Mine hand take hold on judgment; I will render vengeance to Mine

enemies, and will reward them that hate Me” (Deuteronomy 32:39-

41). A study of the concordance will show that there are more references

in Scripture to the anger, fury, and wrath of God, than there are to His love

and tenderness. Because God is holy, He hates all sin; And because He

hates all sin, His anger burns against the sinner: Psalm 7:11.


Now the wrath of God is as much a Divine perfection as is His faithfulness,

power, or mercy. It must be so, for there is no blemish whatever, not the

slightest defect in the character of God; yet there would be if “wrath” were

absent from Him!
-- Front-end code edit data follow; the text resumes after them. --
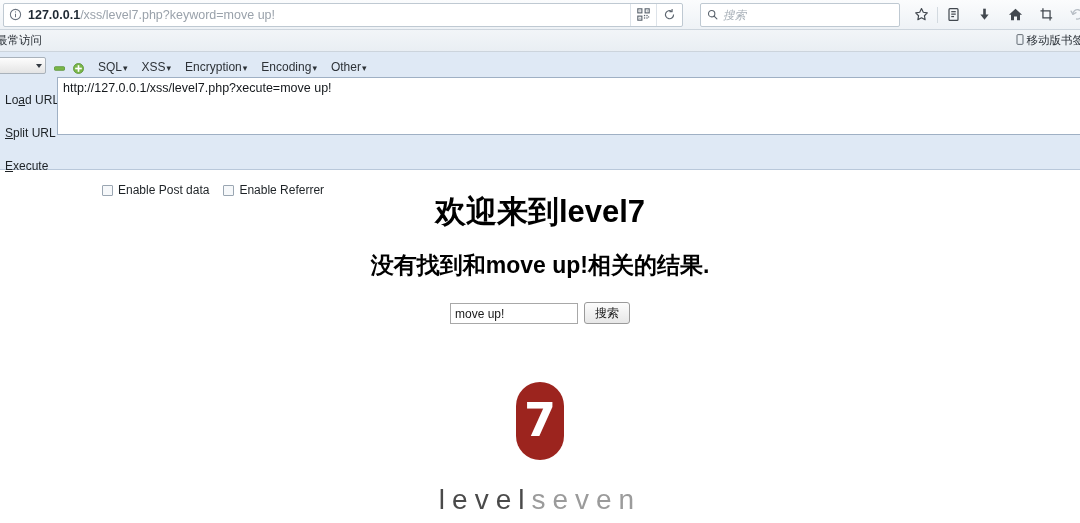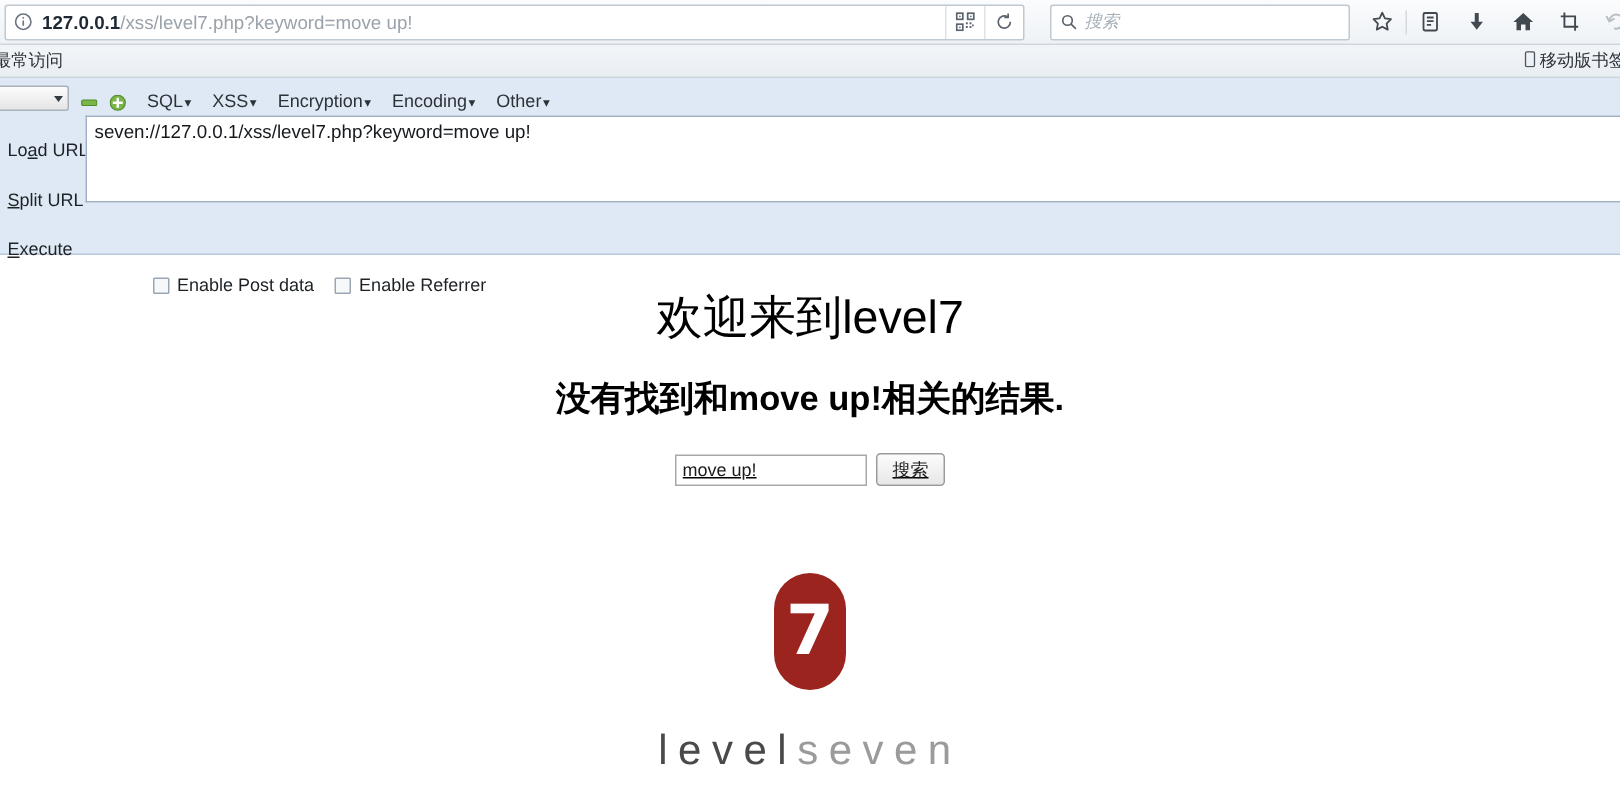"seven://127.0.0.1/xss/level7.php?keyword" div { text: seven://127.0.0.1/xss/level7.php?keyword -> http://127.0.0.1/xss/level7.php?xecute }
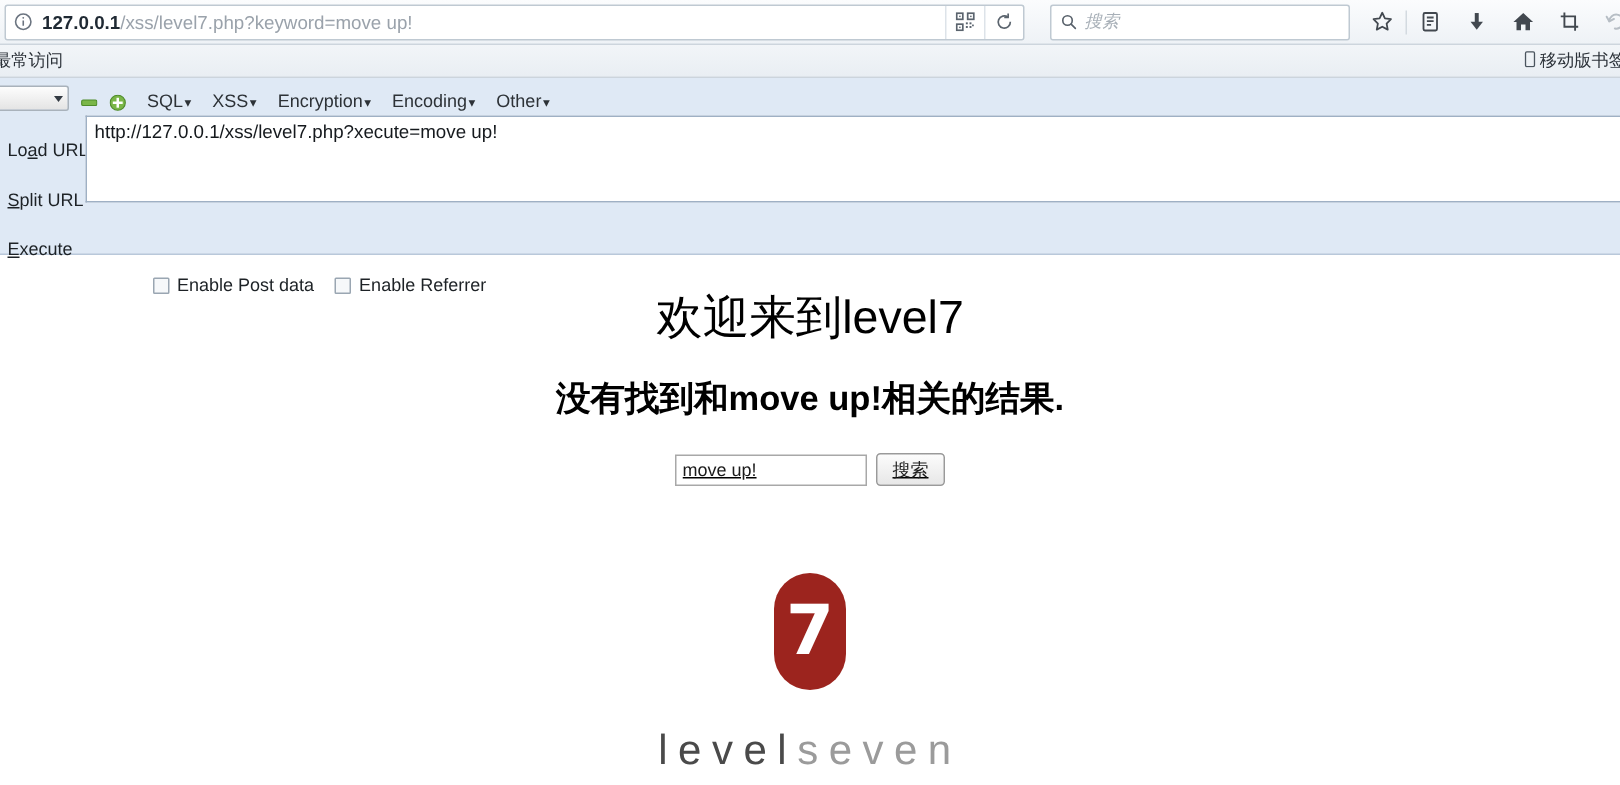"欢迎来到level7" #page-h1 { font-weight: normal -> bold }
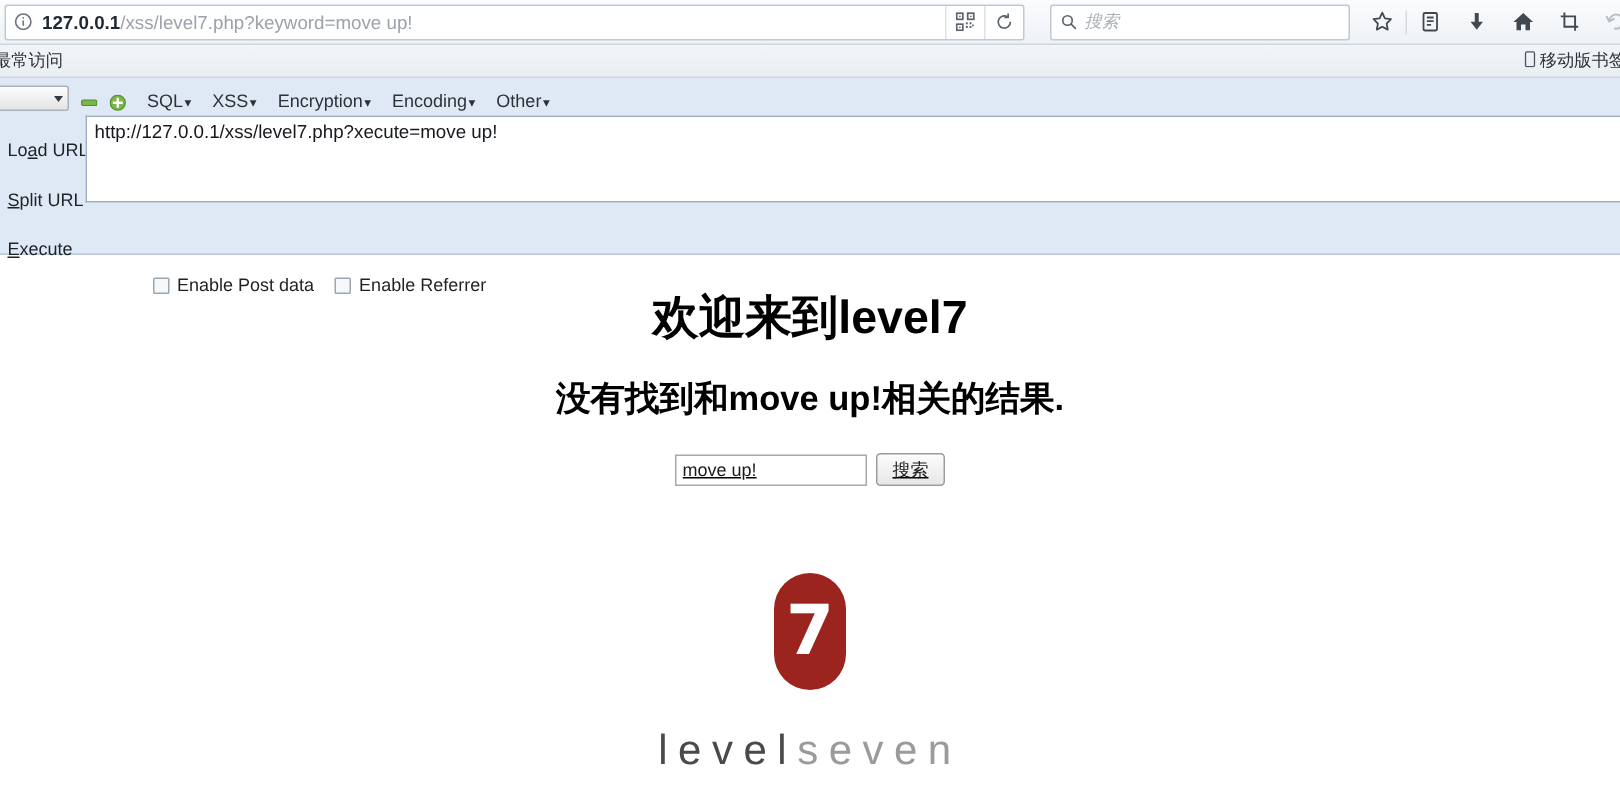"move up!" #search-form { align-items: center -> flex-end; text-decoration: underline -> none }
Indifference to sin is a moral blemish, and he who hates

it not is a moral leper. How could He who is the Sum of all excellency look

with equal satisfaction upon virtue and vice, wisdom and folly? How could

He who is infinitely holy disregard sin and refuse to manifest His “severity”

(Romans 9:12) toward it? How could He who delights only in that

which is pure and lovely, loathe and hate not that which is impure and vile?

The very nature of God makes Hell as real a necessity, as imperatively and

eternally requisite as Heaven is. Not only is there no imperfection in God,

but there is no perfection in Him that is less perfect than another.


The wrath of God is His eternal detestation of all unrighteousness. It is the

displeasure and indignation of Divine equity against evil. It is the holiness

of God stirred into activity against sin. It is the moving cause of that just

sentence which He passes upon evil-doers. God is angry against sin

because it is a rebelling against His authority, a wrong done to His

inviolable sovereignty. Insurrectionists against God’s government shall be

made to know that God is the Lord. They shall be made to feel how great

that Majesty is which they despise, and how dreadful is that threatened

wrath which they so little regarded. Not that God’s anger is a malignant

and malicious retaliation, inflicting injury for the sake of it, or in return for

injury received. No; while God will vindicate His dominion as the

Governor of the universe, He will not be vindictive.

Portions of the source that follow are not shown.